One of my biggest tricks that changed my ability to get through times of emotional distress wasn’t anything that you’d think. It wasn’t meditation or getting all zen or praying. I mean, all three of those are tools in my arsenal. But I had to start at a more preschool level than that.
Specifically, it was some comment on the show Unbreakable Kimmy Schmidt, which I really loved in the first couple seasons especially (after which I think it seems like they’re trying too hard, not that my opinions matter.) For those who don’t know the story, Kimmy was trapped in a bunker with three other women for like 15 years, held captive by some guy (hilariously played by Jon Hamm, one of my favorite actors) who was trying to create his own doomsday cult. The women in the bunker had to turn this crank to create power. Kimmy said the way she got through the time in the bunker was focusing on turning that crank, because you can handle anything for 10 seconds at a time.
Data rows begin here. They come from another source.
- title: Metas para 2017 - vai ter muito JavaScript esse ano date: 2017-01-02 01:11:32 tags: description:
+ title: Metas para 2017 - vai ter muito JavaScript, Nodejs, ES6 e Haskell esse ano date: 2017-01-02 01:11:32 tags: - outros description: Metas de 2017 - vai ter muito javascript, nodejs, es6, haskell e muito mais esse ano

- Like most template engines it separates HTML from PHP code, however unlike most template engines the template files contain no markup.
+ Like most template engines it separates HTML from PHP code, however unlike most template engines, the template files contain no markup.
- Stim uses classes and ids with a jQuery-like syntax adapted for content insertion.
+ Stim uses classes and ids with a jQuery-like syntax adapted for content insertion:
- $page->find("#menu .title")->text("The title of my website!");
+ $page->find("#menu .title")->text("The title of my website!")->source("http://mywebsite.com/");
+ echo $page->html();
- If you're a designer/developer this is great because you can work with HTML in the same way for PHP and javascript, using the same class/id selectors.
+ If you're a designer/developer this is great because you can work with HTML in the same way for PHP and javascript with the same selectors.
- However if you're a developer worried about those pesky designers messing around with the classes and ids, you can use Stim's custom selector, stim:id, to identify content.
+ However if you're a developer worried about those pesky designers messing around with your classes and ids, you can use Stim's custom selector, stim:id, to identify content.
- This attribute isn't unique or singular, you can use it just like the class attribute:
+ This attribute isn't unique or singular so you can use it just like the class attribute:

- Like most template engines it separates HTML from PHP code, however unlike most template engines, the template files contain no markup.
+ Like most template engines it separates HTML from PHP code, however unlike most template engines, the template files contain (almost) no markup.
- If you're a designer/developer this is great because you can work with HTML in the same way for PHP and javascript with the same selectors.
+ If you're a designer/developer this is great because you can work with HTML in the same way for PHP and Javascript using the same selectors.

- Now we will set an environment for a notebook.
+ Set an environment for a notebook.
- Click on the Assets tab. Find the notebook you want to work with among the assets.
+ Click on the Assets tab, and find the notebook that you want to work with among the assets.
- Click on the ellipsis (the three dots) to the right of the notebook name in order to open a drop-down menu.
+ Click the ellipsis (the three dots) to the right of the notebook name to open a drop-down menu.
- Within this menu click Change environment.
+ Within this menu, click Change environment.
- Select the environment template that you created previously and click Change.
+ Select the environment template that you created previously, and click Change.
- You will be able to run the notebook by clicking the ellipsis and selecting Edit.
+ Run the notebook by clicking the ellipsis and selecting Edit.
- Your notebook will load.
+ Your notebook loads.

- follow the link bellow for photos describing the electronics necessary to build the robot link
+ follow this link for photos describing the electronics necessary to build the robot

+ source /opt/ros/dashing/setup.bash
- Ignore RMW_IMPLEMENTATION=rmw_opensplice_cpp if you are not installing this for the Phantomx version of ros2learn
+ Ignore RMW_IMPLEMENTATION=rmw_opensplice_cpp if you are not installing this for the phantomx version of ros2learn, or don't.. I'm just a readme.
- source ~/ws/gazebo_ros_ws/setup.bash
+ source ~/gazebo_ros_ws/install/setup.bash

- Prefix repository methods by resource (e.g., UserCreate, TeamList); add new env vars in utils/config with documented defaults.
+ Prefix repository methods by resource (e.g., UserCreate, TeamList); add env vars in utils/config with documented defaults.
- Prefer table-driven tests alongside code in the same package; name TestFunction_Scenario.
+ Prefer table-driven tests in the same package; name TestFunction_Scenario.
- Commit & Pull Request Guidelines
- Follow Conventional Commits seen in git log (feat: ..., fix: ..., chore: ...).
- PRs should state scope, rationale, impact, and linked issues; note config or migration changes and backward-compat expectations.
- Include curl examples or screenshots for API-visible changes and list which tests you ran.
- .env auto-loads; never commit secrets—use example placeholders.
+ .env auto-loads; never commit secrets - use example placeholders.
It actually works. She teaches it as a technique to someone else going through a divorce. It’s really an excellent way to get through moments where your feelings are too intense to handle. Just focus on getting through the next ten seconds, even if it’s just counting to ten and then starting over.
The biggest part of the way I’ve changed in the past year is realizing that my reactions are under my control. I still have a ways to go because it’s a learning process, not something where it’s instantly all better. While I was never the kind of person who threw dishes when I was angry or actually resorted to self-harm, I had a tendency to go from totally calm to “omg we’re totally screwed” in about five seconds, before I even had all the details.
Mostly what I’m learning is that slowing my reactions to events is the bridge until everything becomes okay. Because eventually, everything is always okay in the end. You usually can’t predict exactly how things will work out, which is the maddening part (especially if you have the illusion that controlling every detail will make you feel safe from your anxiety, which I do.)
Yet even in some of the scariest times in my life, when I had the most potential to lose everything, I still made it through. When my husband was unemployed for 10 months, I was in school and only had a couple small freelance gigs, there was NO WAY we were surviving that if you looked at the numbers on paper. Not with three kids to feed and a house to pay for and high utilities. I still don’t know how we made it. And even though that caused me a lot of anxiety that created some pretty deep scars, we still got through it.
Now I can go through some really scary things (like my MS getting much worse and not being able to work full-time) and my anxiety is much lower. I do find that if I’m around people who are griping a lot about their problems, I am not yet strong enough not to join in. I will still fall back into that anxiety trap if I’m not vigilant, and anxiety tends to be self-perpetuating. The more you let yourself feel it, the easier it is to go there again.
But what I’ve realized about that is that control isn’t what makes your anxiety go away. What makes your anxiety go away is the confidence that you’ll get through whatever comes up, that it really will all be okay. I think that’s what they mean by the phrase “walking by faith, not by sight.” You’re stepping forward even though you can’t see what’s ahead of you, knowing that a path will appear where there seems to be none.
The trick is to calm yourself when you can’t see what’s ahead. You just have to get through the fear and uncertainty, ten seconds at a time.